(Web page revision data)
::::::::::
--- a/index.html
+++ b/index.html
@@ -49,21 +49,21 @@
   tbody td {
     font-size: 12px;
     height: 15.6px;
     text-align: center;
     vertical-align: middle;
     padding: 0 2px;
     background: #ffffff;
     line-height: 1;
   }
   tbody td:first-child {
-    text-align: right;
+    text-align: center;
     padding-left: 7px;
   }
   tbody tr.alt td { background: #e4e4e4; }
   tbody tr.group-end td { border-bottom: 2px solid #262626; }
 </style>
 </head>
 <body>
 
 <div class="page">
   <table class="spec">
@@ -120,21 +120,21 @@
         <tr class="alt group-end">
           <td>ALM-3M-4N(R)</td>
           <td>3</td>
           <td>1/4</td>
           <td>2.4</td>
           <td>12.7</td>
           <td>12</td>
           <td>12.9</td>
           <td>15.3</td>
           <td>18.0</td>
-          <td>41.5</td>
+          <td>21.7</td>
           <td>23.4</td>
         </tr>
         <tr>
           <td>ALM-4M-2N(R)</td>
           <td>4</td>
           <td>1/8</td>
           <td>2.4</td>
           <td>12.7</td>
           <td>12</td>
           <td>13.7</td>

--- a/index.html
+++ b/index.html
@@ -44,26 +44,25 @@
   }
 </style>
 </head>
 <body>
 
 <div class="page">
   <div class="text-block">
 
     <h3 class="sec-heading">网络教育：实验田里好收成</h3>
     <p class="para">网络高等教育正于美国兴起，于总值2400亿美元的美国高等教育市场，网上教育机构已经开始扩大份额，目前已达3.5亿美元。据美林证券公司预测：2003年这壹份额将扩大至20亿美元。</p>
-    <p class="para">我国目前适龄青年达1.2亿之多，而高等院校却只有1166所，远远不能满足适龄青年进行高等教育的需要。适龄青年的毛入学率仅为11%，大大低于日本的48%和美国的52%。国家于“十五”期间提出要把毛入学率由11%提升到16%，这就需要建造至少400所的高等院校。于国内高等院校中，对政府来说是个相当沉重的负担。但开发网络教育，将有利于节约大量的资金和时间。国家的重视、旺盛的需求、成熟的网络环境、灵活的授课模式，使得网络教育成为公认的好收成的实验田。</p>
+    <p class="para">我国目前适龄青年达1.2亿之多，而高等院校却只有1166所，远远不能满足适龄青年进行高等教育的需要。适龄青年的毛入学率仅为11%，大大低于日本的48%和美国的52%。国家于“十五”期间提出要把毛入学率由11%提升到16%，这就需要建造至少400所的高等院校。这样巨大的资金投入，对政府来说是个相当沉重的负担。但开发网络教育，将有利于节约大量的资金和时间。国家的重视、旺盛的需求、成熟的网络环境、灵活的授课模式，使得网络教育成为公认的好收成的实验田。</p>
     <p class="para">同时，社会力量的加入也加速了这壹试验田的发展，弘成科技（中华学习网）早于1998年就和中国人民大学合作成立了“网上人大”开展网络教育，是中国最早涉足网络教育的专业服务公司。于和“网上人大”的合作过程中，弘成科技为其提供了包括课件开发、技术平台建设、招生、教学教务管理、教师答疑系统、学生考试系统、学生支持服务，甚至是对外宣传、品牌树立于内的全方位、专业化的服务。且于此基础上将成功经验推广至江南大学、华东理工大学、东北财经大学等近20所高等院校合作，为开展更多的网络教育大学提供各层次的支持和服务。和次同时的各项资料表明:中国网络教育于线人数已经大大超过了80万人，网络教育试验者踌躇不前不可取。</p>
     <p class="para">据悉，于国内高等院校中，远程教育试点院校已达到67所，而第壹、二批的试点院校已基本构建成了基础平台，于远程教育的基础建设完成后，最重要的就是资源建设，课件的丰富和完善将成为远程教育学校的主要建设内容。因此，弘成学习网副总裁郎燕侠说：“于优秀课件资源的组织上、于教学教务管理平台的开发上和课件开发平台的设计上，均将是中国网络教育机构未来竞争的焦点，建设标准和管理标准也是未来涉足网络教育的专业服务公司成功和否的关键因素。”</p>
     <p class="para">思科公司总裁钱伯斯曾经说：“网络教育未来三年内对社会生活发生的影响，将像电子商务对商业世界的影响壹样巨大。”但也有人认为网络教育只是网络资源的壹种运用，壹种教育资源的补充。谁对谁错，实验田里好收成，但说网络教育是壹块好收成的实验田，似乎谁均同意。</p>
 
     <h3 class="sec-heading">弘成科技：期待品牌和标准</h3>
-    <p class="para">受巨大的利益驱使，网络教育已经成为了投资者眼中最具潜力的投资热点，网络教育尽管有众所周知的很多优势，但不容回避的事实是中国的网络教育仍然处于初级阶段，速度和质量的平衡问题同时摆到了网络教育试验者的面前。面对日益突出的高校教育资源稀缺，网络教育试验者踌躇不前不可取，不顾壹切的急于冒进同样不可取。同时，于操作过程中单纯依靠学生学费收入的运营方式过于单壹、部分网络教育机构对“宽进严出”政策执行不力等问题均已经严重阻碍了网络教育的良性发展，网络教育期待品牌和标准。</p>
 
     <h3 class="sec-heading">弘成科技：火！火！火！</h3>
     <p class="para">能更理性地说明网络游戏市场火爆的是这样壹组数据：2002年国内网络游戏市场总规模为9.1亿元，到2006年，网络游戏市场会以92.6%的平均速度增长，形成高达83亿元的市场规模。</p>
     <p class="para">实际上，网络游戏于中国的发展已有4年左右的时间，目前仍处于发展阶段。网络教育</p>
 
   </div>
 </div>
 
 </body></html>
::::::::::
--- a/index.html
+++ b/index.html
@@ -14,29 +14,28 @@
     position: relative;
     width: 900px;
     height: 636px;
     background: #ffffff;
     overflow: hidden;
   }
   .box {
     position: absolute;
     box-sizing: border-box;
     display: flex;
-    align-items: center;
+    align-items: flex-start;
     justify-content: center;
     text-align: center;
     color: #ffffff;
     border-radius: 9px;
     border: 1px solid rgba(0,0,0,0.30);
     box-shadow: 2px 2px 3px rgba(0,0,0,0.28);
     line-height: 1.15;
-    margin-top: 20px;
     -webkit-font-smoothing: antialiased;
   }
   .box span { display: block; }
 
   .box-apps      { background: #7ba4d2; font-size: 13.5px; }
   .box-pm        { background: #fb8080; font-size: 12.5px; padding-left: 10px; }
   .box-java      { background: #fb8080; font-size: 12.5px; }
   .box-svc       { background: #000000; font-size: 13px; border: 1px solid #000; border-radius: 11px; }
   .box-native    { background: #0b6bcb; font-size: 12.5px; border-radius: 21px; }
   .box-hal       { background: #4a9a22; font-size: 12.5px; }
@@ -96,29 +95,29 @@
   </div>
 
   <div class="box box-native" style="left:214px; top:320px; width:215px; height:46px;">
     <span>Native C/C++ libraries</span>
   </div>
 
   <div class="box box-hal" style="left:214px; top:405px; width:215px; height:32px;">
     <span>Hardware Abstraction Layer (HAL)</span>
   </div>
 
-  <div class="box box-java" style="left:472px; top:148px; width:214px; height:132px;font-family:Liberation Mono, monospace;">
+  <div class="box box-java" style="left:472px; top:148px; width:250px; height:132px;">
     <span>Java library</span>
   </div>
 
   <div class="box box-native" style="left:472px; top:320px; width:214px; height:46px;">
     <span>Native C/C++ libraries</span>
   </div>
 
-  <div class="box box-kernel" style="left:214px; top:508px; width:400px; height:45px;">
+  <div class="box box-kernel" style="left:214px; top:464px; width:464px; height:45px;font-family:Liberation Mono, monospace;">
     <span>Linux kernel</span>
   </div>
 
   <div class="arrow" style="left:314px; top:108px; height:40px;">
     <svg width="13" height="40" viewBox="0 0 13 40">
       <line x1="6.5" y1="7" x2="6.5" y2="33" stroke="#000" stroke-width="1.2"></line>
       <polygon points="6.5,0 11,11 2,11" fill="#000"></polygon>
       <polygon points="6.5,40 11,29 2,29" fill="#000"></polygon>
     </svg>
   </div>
::::::::::
**Required work:** Once you have read the records above, say how many of their lines contain the word "background", giving only that figure.

**Exercise solution:** 9